"Syukurlah kalian akrab satu sama lain, Bibi senang melihatnya. Ayo Nak Wangchu, Mahendra dan Nadia, dinikmati hidangannya."
Ibu Yuliana ikut duduk di samping Nadia. "Ohya Nak Wangchu, bagaimana keadaan Silvia dan Tuan Lu, apakah mereka baik-baik saja?." Tanya Ibu Yuliana dengan sedikit khawatir, pasalnya Silvia memang jarang menghubunginya akhir-akhir ini.
"Bibi tidak perlu khawatir, Silvia dan Ludius, mereka dalam keadaan baik-baik saja."
Dari arah pintu, Pak sopr datang membawa barang bawaan dan menyela pembicaraan mereka. "Permisi Tuan, barang-barang ini akan di taruh dimana?."
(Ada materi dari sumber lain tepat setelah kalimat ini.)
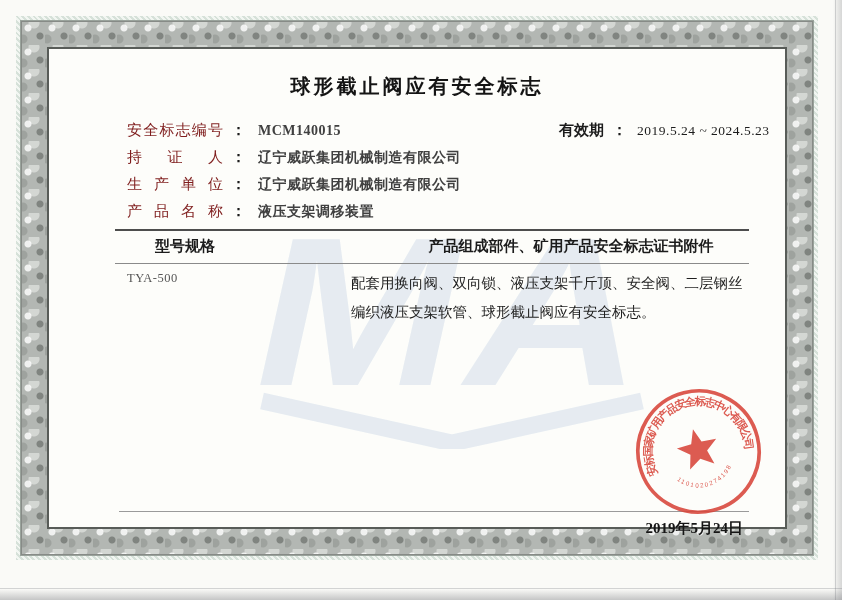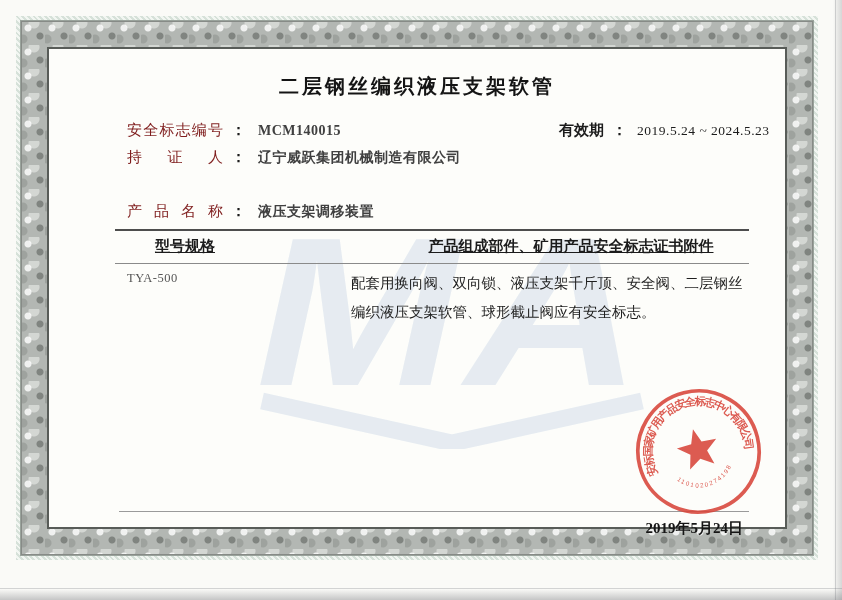"二层钢丝编织液压支架软管" div.title { text: 二层钢丝编织液压支架软管 -> 球形截止阀应有安全标志 }
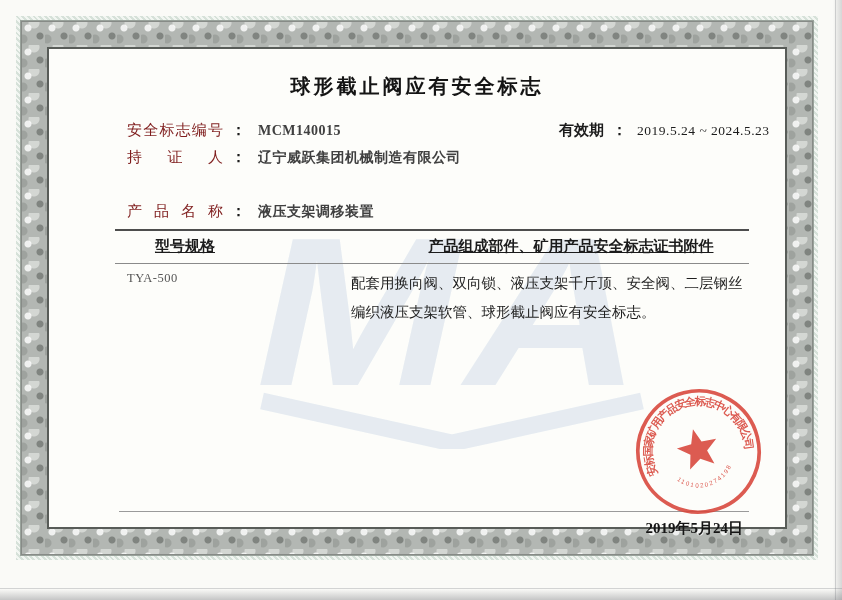"生产单位 ： 辽宁威跃集团机械制造有限公司" div.row { html: none -> <div> <span>生产单位</span><span>：</span><span>辽宁威跃集团机械制造有限公司</span> </div> }
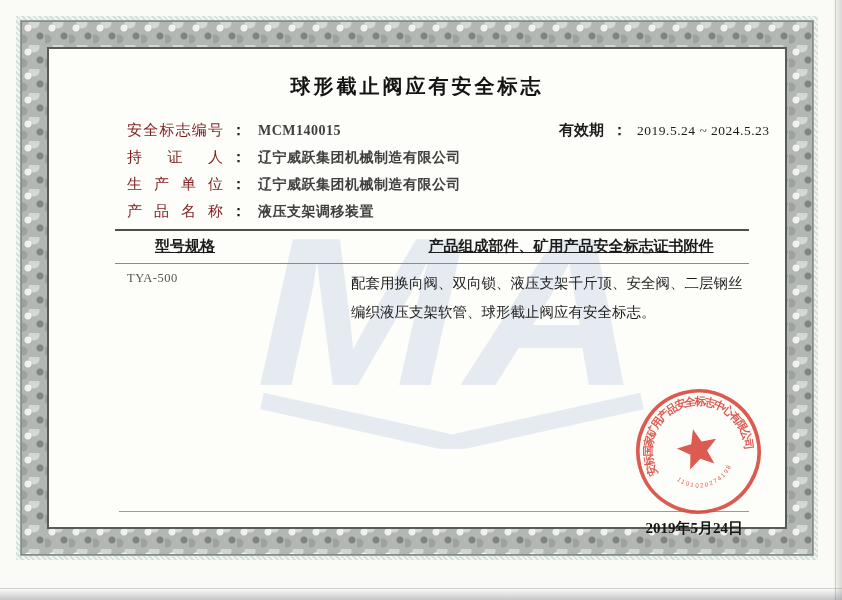"型号规格" .th { text-decoration: underline -> none }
"Taruh saja dimeja Pak," balas Wangchu.
Pak sopir menaruh barang-barang bawaan dari China di meja. "Semua barang bawaan sudah saya bawa masuk. Semuanya ada di samping pintu uan."
"Baik, terima kasih Pak. Anda boleh pergi sekarang."
Pak sopir pergi dan Wangchu membuka bingkisan yang disiapkan langsung oleh Ludius untuk di persembahkan pada Ibu Mertuanya.
"Bibi, ini ada beberapa hadiah dan bingkisan yang disipakan langsung oleh Tuan Lu, dan permintaan maaf darinya karena tidak bisa datang ke Indonesia dan menjemput Bibi secara langsung." Kata Wangchu dan memperlihatkan beberapa isi bingkisan yang bertumpuk di meja tersebut.
Beberapa bingkisan tersebut berisi pakaian cheongsham, qipao untuk wanita dan changshan serta samfoo untuk pria. Beberapa jajanan khas orang tionghoa seperti teh Xihu Longjing, salah satu teh yang kebetulan menjadi teh favorit Kaisar Qianlong dan perhiasan emas, gucci, perhiasan dari batu giok, simpul china, dan beberapa kain sutra khas yang hanya ada di China.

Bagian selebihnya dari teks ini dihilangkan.